PROBLEM DESCRIPTION
Restate, in full and unchanged, the entries that follow, but not their pictures.

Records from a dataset
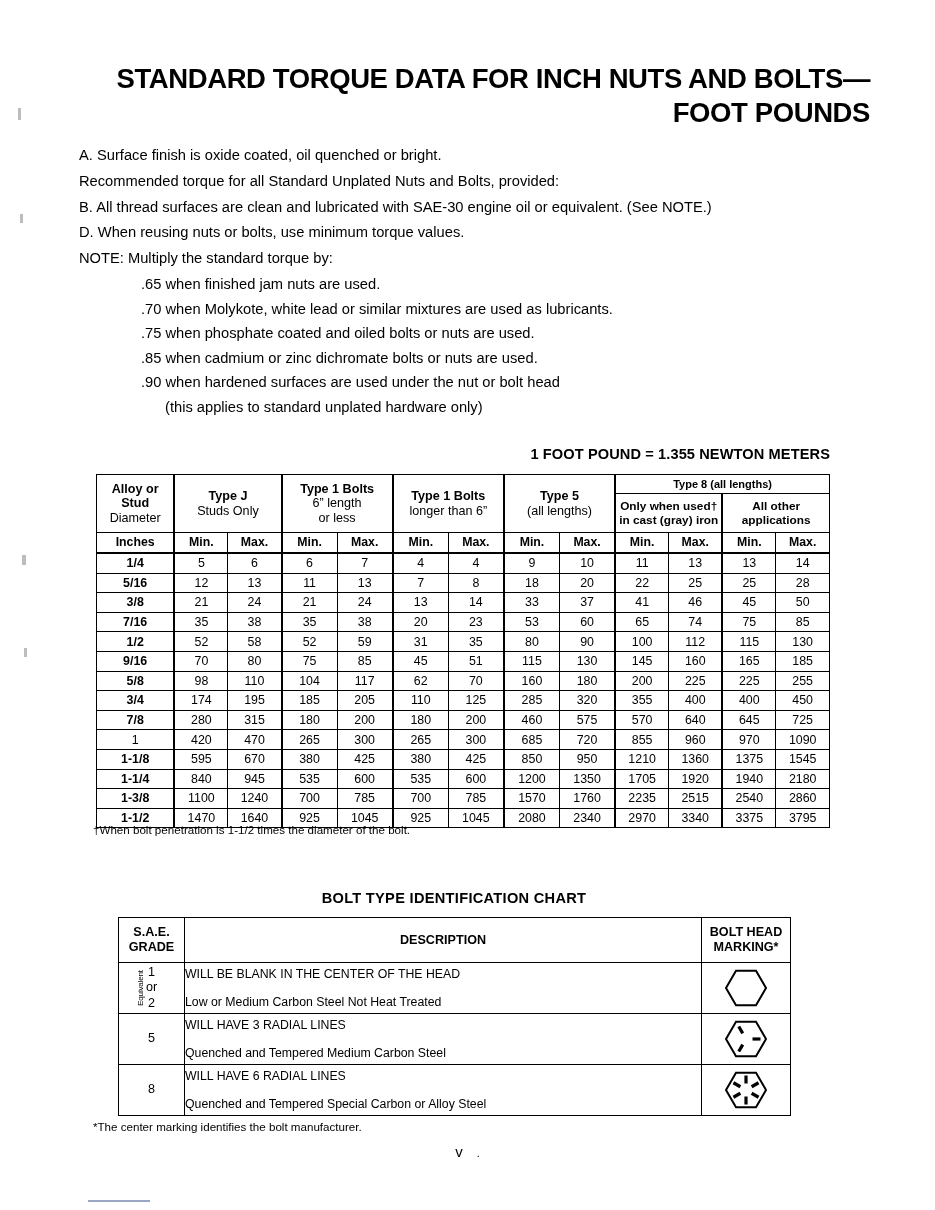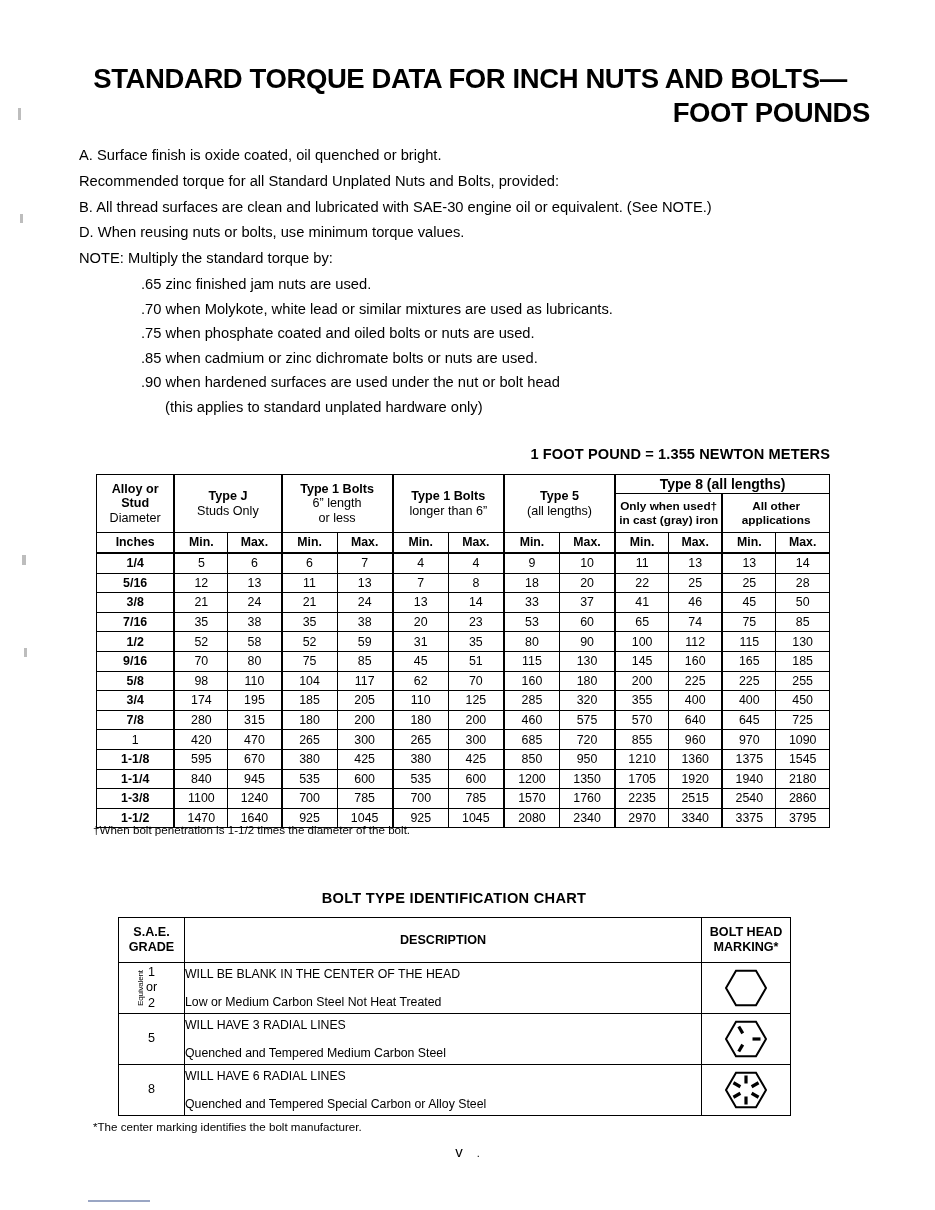"STANDARD TORQUE DATA FOR INCH" .title-line-1 { text-align: center -> right }
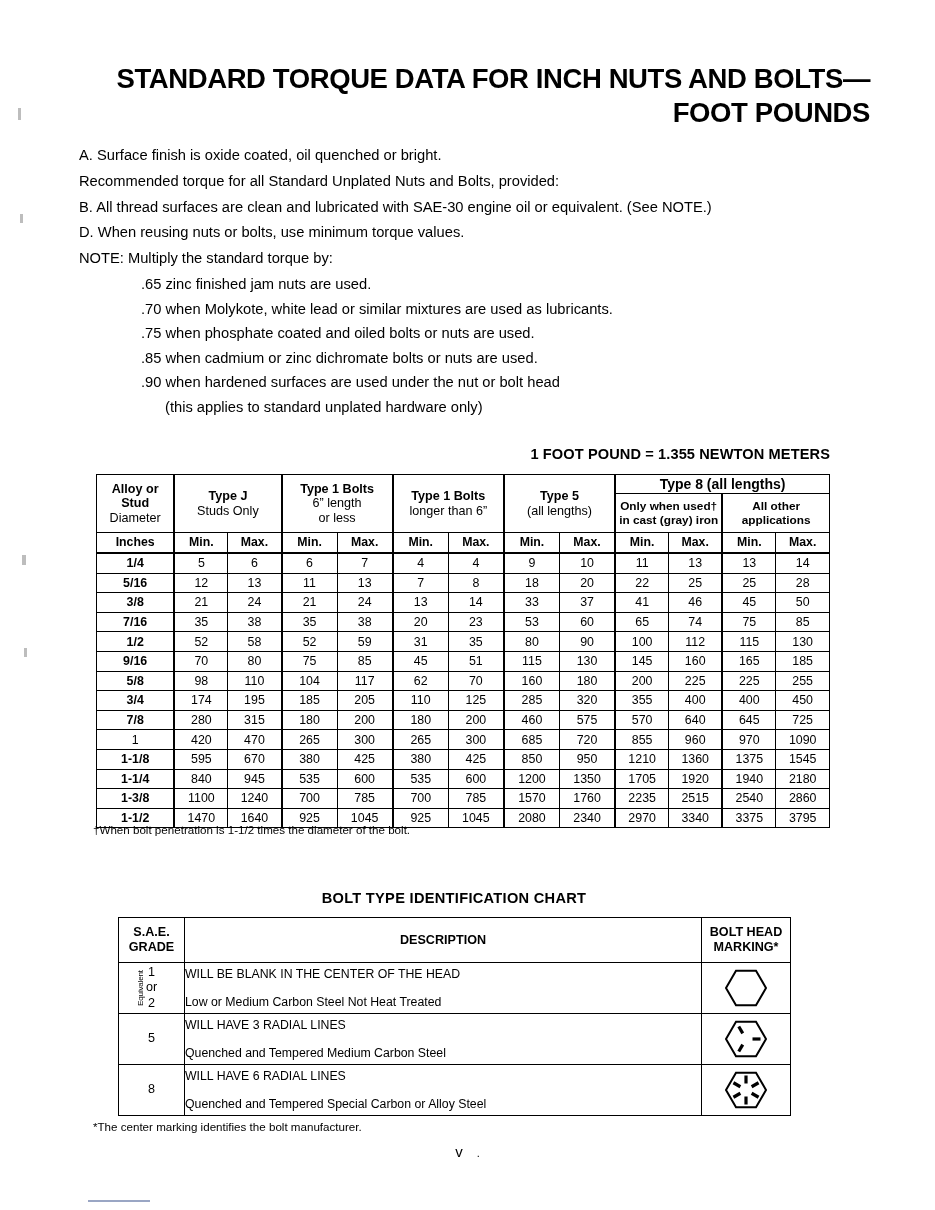".65 zinc finished jam nuts" div { text: zinc -> when }
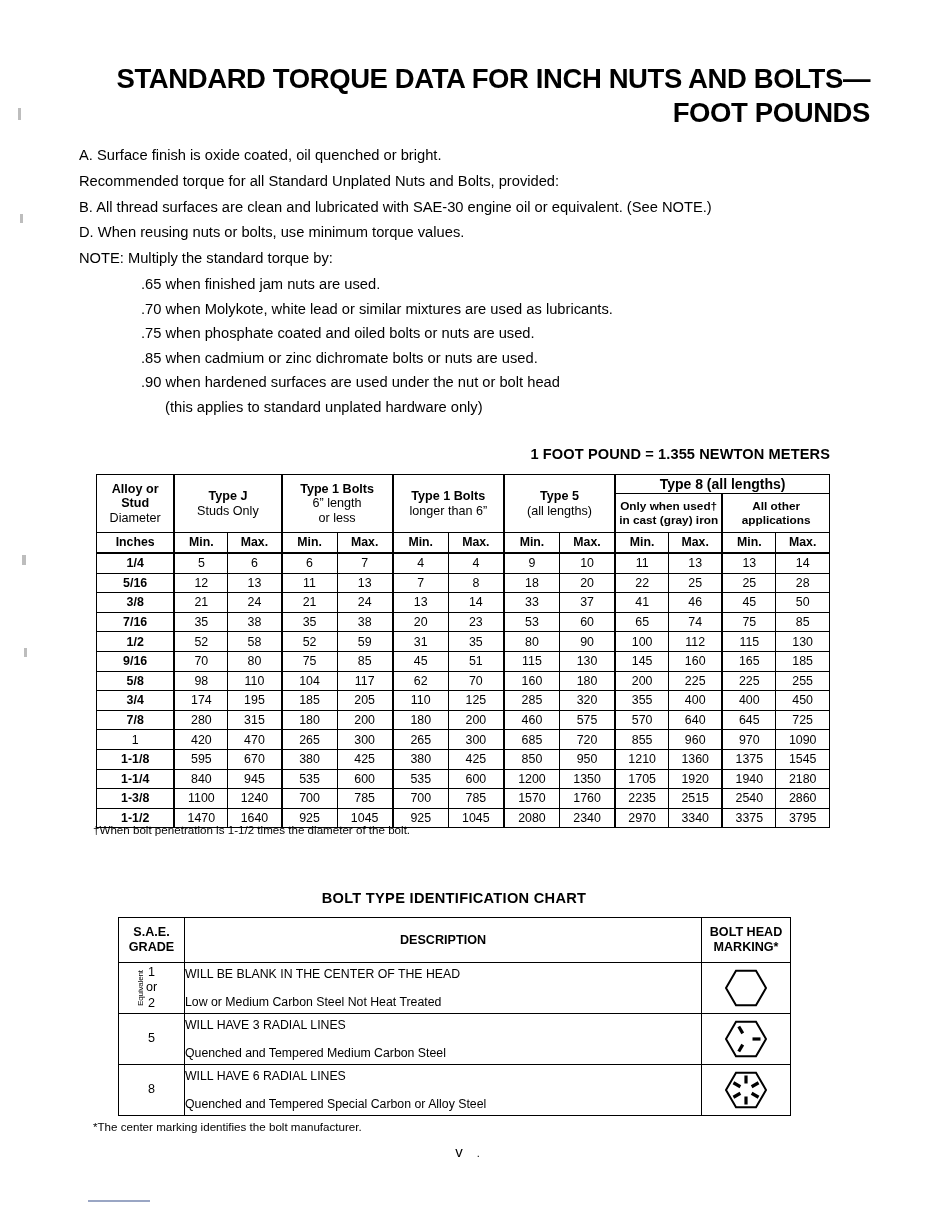"Type 8 (all lengths)" th.grp8-top { font-size: 14px -> 11px }
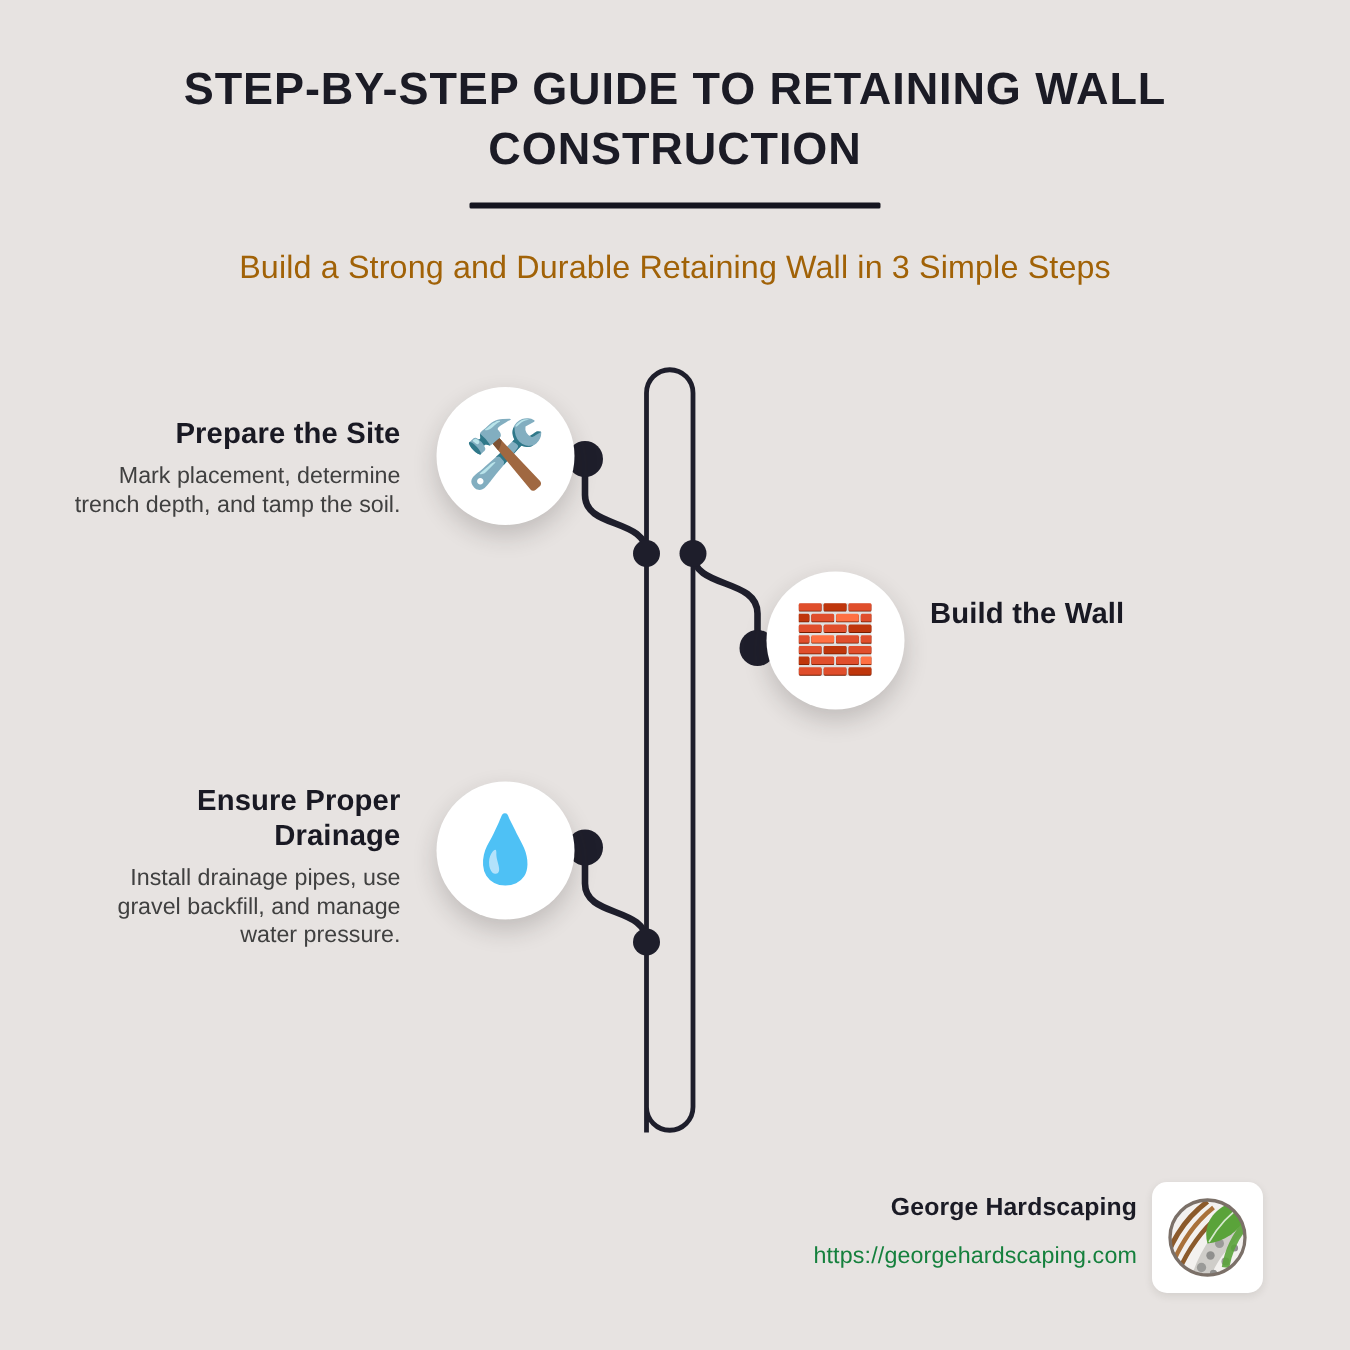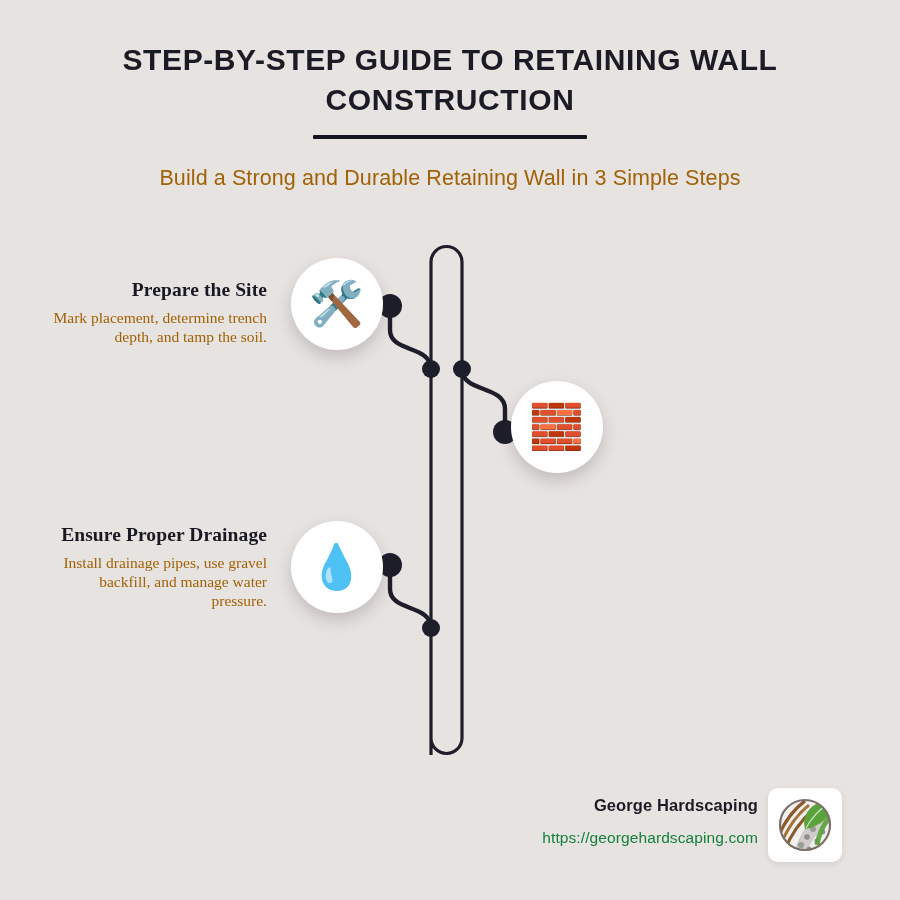"Prepare the Site" .step-text { font-family: Liberation Serif, serif -> none }
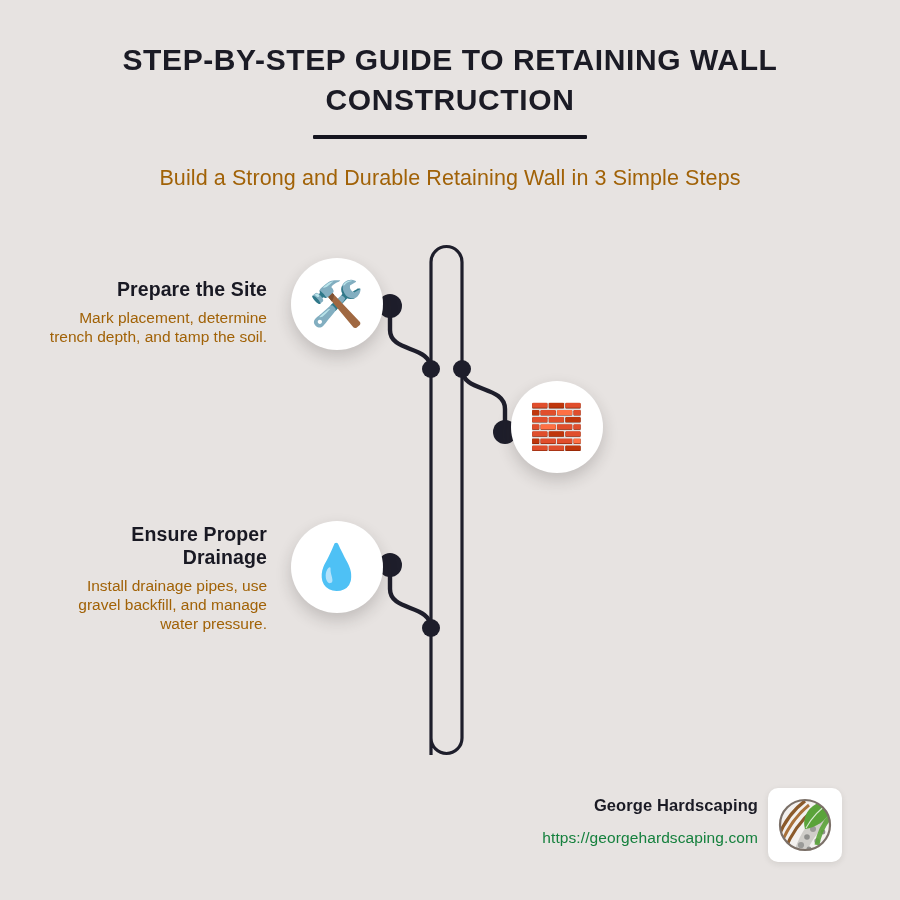"Mark placement, determine trench depth," .step-body { color: #a16207 -> #404040 }
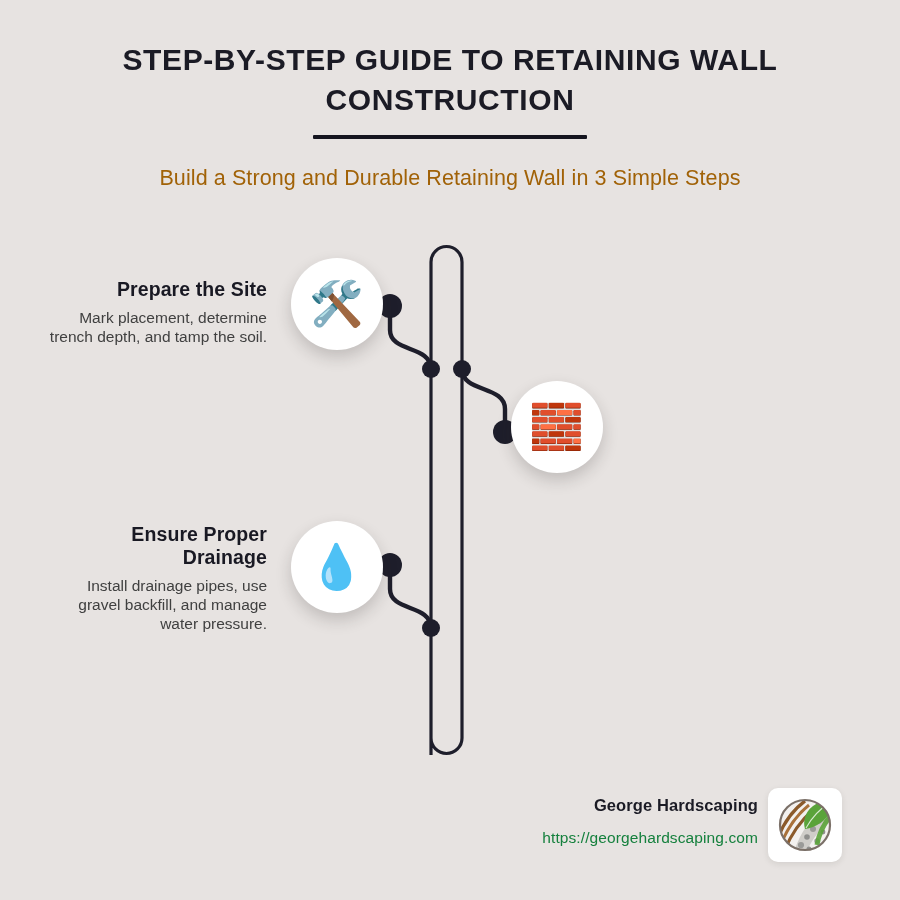"Build the Wall" p.step-heading { html: none -> <p>Build the Wall</p> }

EXERCISE RESULT
"STANDARD TORQUE DATA FOR INCH" .title-line-1 { text-align: center -> right }
".65 zinc finished jam nuts" div { text: zinc -> when }
"Type 8 (all lengths)" th.grp8-top { font-size: 14px -> 11px }
"Prepare the Site" .step-text { font-family: Liberation Serif, serif -> none }
"Mark placement, determine trench depth," .step-body { color: #a16207 -> #404040 }
"Build the Wall" p.step-heading { html: none -> <p>Build the Wall</p> }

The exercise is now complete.